Mein Schundroman und ich #1

Erstmals schreibe ich einen Text über mein Schreiben. Eine echte Herausforderung. Plötzlich soll ich mich selber analysieren, hinterfragen, erklären, vielleicht sogar rechtfertigen. Und das in einem Literaturmagazin. Keine Sorge, ich weiss, dass ich keine Literatur schreibe. Ich bekomme hier nur ein einmaliges, kleines Gastspiel – auch wenn man über den Begriff Literatur natürlich fröhlich streiten könnte. Aber es ist schon so: ich bin nicht jemand, der über einen Satz eine Stunde lang nachdenkt, der tagelang nach dem richtigen Wort sucht, über einer Formulierung schwitzt und an der Unvollkommenheit seiner Arbeit verzweifelt. Ich habe fünfzehn Jahre bei einer Zeitung gearbeitet und diese einfache, klare, leicht verständliche Sprache beibehalten. Möglicherweise auch deshalb, weil ich es gar nicht anders kann.

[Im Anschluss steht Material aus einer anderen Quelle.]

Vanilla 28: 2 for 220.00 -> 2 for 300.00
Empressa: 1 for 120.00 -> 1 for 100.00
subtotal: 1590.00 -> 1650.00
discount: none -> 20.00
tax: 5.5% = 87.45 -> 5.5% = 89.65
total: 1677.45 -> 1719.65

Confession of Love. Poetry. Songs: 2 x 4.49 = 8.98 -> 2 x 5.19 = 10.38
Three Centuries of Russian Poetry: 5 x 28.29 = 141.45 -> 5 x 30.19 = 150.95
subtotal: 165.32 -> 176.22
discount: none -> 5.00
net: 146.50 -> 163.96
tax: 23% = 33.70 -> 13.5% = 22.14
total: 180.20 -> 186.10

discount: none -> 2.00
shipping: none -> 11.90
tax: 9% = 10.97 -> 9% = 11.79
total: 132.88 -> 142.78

Ich fing an zu schreiben, weil ich keine Bücher hatte. Eigentlich wollte ich lieber lesen. Unsere Dorfbibliothek war aber leider nur ein Kellerloch im Pfarrhaus und konnte meinen Lesehunger nicht stillen, und in meiner Grossfamilie fehlte das Geld, um Bücher zu kaufen. Ich fing deshalb als Fünftklässlerin an, die Geschichten zu schreiben, die ich gerne gelesen hätte, um mich selber zu unterhalten. Vielleicht ist das heute noch meine Haupttriebfeder? Dass es mir einfach Spass macht, Geschichten zu erfinden? Früher lasen sie meine Schulkameraden. Sie tauschten meine vollgekritzelten Schulhefte auf dem Pausenplatz. Heute habe ich eine grosse, treue Leserschaft, die auf meine Bücher wartet. Das ist ein weiterer Ansporn.

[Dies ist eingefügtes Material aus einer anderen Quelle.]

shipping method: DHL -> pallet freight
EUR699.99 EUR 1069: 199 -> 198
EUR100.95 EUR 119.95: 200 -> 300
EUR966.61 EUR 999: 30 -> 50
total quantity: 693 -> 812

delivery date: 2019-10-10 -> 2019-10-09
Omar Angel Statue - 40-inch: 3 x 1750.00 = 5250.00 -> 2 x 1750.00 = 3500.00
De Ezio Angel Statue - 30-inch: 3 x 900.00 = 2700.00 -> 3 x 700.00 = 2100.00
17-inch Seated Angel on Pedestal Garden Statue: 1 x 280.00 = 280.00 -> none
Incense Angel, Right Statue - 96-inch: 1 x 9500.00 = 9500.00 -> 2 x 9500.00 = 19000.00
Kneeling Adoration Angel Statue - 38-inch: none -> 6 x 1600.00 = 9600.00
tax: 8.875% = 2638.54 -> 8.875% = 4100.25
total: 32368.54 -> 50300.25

Meine letzten acht Bücher waren Schweizer Bestseller. Darauf bin ich stolz. Ich habe davor auch erfolglose Bücher geschrieben und trotzdem nie aufgegeben. Schreiben, das ist meine Leidenschaft. Heute kann ich davon sogar leben. Die Bezeichnung «Bestsellerautorin» habe auch etwas Abwertendes, meinte neulich jemand, aber eigentlich spiegelt der Begriff ja nur meine Verkaufszahlen. Diese wiederum sagen natürlich nichts über Qualität aus, auch Dieter Bohlen verkauft phantastisch. Bohlen glaubt deswegen sogar, ein besonders guter Musiker zu sein. Ich jedoch kann mein Können sehr wohl einordnen. Viele abwertende Ausdrücke, die in Zeitungen über mich erschienen sind, habe ich leider selber generiert, wie etwa den Begriff «Unterhaltungstante». Dass ich diesen Begriff hier wiederhole, würde meine Marketingabteilung ausrasten lassen, wenn ich denn eine hätte. TeleZüri bezeichnete mich als «Rosamunde Pilcher vom Vierwaldstättersee». Ich kann damit umgehen. Auch damit, dass ich nie einen Literaturpreis gewinnen werde.

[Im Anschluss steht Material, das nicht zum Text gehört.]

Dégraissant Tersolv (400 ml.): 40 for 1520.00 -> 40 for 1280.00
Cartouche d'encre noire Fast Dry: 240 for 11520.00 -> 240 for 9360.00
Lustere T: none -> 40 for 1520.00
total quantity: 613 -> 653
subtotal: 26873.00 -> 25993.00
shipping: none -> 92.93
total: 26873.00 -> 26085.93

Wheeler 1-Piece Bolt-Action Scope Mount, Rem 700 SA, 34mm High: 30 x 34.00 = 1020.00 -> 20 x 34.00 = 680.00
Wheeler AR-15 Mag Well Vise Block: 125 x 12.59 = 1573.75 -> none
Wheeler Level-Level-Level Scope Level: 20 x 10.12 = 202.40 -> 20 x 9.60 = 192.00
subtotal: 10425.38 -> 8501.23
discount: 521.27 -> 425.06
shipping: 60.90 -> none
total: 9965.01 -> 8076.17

Meine Leser(innen) schreiben mir, dass meine Bücher sie zu Tränen rührten, zum Lachen brächten oder überhaupt erst wieder zum Lesen gebracht hätten. Unterhaltung ist mein Anspruch. Nicht mehr und nicht weniger. Natürlich will ich eine saubere Arbeit abliefern. Ich recherchiere genau und manchmal aufwendig: Ich mache ein Praktikum bei einem Tierarzt, besuche ein Frauengefängnis, fahre mit einem Dampfschiffkapitän über den See, arbeite in einem Kuhstall mit, verbringe einen Monat in Arosa, wandere ganze Gegenden ab… Ich tue alles für die Authentizität meiner Geschichten. Ich beobachte, höre zu, schaue hin, frage nach. Die Themen diktiert mir das Leben. Ich habe übers Wandern geschrieben, als ich tatsächlich damit anfing. Ich schrieb über Arbeitslosigkeit, als ich meine Stelle bei der Zeitung verlor. Nur mein letztes Buch, «Gipfeltreffen», war ein Wunsch meiner Leserschaft, die fand, «Wandern ist doof» müsse unbedingt weitergehen. Man wollte mehr Happy End, mehr Kitsch.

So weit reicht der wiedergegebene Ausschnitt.